Entrada de oxigênio?

Aliás, a discussão sobre como se dá o ingresso de oxigênio na garrafa, especialmente quando se trata das rolhas de cortiça, é extensa e inconclusiva. “O mecanismo [de entrada] permanece desconhecido e serão necessárias pesquisas mais aprofundadas para elucidar esse fenômeno, que pode ocorrer por difusão ou infiltração, ou ambos”, aponta o estudo francês. De acordo com Paulo Lopes, contudo, boa parte (ou até mesmo a totalidade) do oxigênio que ingressa na garrafa com o tempo já está dentro da própria rolha. “Há bons indícios que levam à essa conclusão”, diz.
 
Isso estaria explicado pelo fato de a difusão de oxigênio observada no primeiro mês (fase crítica) ser alta, para então decair até o final de 12 meses e seguir mínima e estável até o fim do estudo.
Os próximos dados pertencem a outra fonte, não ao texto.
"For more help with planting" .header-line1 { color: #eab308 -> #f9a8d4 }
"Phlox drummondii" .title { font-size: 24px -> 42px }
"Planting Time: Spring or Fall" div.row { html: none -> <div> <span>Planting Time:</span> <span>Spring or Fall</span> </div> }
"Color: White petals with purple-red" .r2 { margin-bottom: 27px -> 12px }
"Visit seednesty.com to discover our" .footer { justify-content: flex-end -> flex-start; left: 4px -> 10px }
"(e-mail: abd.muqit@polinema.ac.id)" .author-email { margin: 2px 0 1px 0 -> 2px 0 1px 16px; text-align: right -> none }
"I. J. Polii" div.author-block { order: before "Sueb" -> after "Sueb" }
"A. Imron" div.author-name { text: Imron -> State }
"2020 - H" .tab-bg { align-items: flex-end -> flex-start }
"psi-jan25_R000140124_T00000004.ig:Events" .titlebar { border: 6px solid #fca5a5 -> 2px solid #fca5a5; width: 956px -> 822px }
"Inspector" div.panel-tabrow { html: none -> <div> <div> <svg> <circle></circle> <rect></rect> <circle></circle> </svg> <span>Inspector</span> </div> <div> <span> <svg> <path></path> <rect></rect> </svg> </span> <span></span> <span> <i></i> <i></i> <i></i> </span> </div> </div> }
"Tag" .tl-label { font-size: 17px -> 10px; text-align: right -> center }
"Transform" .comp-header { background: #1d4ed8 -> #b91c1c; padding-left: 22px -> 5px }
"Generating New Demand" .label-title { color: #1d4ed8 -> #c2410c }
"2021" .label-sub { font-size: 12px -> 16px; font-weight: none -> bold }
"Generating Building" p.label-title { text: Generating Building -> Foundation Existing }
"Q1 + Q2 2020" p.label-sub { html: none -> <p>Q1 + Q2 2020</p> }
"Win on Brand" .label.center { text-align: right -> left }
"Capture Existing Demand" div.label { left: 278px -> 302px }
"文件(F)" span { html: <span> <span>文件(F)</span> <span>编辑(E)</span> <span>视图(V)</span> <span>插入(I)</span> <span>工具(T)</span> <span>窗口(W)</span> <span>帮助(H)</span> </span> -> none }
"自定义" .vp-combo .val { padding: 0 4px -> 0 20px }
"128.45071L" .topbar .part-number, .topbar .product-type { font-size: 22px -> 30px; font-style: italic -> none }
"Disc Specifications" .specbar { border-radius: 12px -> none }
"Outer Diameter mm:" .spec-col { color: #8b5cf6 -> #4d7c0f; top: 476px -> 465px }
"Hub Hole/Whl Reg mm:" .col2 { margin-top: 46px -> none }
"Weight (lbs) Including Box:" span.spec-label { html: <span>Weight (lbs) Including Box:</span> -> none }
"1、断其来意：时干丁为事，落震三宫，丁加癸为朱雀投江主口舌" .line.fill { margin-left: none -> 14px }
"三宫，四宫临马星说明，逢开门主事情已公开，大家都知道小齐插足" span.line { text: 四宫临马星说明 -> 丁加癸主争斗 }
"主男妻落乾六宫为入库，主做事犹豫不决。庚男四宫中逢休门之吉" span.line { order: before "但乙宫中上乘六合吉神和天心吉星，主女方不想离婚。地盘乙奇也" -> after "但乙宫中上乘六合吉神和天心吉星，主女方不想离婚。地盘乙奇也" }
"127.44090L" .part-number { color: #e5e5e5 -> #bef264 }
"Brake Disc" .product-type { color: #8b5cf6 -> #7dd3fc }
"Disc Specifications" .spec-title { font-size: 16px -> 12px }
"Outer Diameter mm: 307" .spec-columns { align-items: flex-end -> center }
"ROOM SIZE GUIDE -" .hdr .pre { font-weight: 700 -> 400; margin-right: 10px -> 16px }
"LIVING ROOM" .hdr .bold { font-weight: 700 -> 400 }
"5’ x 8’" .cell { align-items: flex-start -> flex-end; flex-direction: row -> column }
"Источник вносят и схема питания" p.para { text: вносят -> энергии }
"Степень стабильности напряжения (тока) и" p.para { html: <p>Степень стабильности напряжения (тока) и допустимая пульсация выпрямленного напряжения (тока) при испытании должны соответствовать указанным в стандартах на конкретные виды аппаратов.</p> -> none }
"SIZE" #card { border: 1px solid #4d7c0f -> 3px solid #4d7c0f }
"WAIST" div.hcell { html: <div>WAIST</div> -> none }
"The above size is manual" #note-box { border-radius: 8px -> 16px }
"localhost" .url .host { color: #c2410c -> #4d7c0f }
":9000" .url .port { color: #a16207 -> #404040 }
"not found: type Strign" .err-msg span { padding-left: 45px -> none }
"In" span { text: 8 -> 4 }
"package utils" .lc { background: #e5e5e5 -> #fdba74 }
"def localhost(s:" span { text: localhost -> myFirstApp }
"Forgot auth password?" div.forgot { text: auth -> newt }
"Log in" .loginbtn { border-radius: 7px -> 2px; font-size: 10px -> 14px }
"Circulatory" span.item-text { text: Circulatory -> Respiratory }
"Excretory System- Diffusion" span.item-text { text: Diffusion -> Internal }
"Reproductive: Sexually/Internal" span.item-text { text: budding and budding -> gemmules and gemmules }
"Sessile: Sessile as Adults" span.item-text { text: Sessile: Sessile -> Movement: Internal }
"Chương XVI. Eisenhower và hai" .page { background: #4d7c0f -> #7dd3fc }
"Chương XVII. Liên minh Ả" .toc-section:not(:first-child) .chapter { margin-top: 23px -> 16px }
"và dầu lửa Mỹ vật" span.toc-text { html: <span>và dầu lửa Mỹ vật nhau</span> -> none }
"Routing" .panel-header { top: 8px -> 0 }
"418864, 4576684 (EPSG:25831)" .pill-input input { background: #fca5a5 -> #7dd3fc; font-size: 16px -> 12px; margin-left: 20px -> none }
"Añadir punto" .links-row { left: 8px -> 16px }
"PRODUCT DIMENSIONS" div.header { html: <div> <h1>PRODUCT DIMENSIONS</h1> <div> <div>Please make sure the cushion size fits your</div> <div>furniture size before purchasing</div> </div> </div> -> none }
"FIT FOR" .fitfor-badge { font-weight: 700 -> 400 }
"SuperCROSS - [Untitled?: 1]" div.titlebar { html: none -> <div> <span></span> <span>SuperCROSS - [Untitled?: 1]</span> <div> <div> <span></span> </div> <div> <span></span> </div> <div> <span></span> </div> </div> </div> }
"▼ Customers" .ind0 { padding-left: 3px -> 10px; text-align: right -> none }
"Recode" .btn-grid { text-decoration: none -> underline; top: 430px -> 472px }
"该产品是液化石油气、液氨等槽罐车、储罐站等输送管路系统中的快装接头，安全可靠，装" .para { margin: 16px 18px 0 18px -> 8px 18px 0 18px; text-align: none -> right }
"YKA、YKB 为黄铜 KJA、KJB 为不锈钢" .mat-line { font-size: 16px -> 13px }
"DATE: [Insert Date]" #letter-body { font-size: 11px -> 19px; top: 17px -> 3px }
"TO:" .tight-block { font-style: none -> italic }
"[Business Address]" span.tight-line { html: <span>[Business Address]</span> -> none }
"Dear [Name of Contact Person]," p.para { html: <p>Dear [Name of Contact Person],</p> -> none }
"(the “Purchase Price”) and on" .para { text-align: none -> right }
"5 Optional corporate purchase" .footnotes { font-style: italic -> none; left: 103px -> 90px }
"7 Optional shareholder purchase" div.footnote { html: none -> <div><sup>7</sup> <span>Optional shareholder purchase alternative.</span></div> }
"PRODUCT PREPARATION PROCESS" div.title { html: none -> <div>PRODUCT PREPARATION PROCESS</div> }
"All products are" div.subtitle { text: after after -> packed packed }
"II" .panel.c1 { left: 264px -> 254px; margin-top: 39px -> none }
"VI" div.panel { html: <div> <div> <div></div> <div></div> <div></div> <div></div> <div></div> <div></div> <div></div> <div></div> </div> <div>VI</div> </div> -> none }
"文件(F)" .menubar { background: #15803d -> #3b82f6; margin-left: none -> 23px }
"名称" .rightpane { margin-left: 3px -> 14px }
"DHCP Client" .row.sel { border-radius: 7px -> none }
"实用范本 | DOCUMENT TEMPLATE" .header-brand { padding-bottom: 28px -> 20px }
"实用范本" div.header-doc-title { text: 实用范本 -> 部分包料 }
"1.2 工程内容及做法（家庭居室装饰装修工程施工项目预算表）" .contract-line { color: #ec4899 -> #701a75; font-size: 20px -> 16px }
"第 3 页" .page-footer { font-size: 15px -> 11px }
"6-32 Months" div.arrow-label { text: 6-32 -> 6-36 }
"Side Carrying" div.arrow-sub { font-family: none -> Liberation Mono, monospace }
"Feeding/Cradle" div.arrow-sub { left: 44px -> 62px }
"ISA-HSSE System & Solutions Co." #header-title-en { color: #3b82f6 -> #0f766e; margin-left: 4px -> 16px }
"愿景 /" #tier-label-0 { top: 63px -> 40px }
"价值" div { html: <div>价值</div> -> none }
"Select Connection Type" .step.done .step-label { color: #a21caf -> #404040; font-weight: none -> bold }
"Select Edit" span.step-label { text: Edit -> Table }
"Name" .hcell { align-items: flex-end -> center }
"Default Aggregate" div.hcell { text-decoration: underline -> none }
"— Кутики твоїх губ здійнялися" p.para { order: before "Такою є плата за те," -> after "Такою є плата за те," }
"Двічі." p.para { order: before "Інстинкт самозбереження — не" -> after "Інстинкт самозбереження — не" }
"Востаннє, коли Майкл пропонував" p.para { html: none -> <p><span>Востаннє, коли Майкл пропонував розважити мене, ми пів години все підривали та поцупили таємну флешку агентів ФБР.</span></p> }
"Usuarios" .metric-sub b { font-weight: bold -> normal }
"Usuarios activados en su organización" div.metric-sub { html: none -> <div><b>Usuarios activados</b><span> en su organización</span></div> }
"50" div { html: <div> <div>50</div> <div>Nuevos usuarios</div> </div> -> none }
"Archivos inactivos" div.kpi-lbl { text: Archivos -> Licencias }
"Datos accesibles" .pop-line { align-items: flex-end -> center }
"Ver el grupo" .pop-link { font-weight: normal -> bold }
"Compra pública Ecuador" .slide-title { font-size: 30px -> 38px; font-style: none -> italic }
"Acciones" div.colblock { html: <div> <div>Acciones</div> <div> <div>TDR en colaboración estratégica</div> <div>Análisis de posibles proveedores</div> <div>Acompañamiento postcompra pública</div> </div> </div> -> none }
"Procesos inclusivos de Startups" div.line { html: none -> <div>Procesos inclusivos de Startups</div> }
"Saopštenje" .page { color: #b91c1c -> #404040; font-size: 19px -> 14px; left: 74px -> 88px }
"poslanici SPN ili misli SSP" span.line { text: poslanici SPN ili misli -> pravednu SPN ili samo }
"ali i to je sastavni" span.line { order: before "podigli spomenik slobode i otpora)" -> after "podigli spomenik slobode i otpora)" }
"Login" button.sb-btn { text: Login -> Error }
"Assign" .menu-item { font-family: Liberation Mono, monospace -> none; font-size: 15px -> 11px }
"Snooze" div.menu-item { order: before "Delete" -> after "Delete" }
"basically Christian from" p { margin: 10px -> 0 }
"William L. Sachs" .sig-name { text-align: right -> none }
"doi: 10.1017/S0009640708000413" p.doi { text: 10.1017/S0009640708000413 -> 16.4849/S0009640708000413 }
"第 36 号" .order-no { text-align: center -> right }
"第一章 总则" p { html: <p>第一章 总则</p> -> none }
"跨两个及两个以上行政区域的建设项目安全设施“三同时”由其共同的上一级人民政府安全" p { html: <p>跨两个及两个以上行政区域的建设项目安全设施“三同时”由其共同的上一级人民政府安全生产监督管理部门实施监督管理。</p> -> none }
Nos gráficos, vê-se que as rolhas de 1o grau permitiram mais oxigênio na garrafa do que as Flor e, segundo os cientistas, “é possível que elas contenham mais ar dentro de suas estruturas (pois têm um coeficiente de porosidade maior), que se propaga da rolha para a garrafa durante o primeiro mês”. Ou seja, a vedação pela rolha, ao contrário do que se pensa, impediria as trocas gasosas, na verdade.
 
Como guardar então?
 
Depois de tudo isso, estaria aqui então os porquês de alguns produtores de Champagne e também de Vinho do Porto afirmarem que seus vinhos devem ser guardados em pé? Sim, pois ainda há estudos feitos pelas casas de Champagne que dizem não haver grandes diferenças entre espumantes envelhecidos na vertical ou na horizontal, apesar de as avaliações ligeiramente favorecerem as garrafas mantidas em pé.
 
Mesmo reafirmando que simplesmente não importa a posição de armazenagem, Lopes recomenda guardar deitados – como manda o figurino – os vinhos feitos para envelhecer. Isso não por qualquer receio de sua pesquisa estar errada, mas devido a outro estudo que avalia a migração de compostos fenólicos da rolha para o vinho. “O vinho pode, sim, ser armazenado em pé, no entanto, face aos novos resultados que mostram que existe um ‘aporte’ de compostos da rolha para o líquido, a conservação deitada poderá ser benéfica, pois facilitará a migração desses compostos para a bebida e estou certo de que eles irão contribuir para o envelhecimento equilibrado do vinho em garrafa”, aponta.
 
Segundo algumas pesquisas, compostos fenólicos como os ácidos gálico, protocatecuico e caféico, vanilina, além de taninos, podem passar da rolha para o vinho e, de certa maneira (ainda não evidenciada completamente), também contribuir para o envelhecimento.
 
Por outro lado, se pensarmos que, além desses citados, outros compostos, como o TCA, também podem migrar para o vinho quando o líquido está em contato com a rolha, talvez seja melhor manter as garrafas em pé.
 
Matt Holdstock, enólogo da AWRI, lembra, contudo, que os experimentos foram conduzidos em ambiente controlado com as garrafas mantidas em temperatura constante, próxima de 20oC, e umidade relativa de 65%. Ele aponta que, na pesquisa australiana, os mesmos vinhos em condições não controladas mostraram uma maior taxa de escurecimento nas garrafas guardadas em pé. “Isso indica que, se você não tiver esses fatores sob controle, manter vinhos em pé pode acelerar o envelhecimento”, diz o pesquisador. Lembrando que, diante de alterações de temperatura, o volume do líquido pode variar (contraindo com o frio e expandindo com o calor – o que pode expelir a rolha) e, sem umidade, o vedante pode secar (perdendo suas propriedades elásticas – permitindo a entrada de ar ou saída do líquido). Ou seja, se quiser guardar suas garrafas em pé, não há problema, só tenha cuidado com a umidade e a temperatura.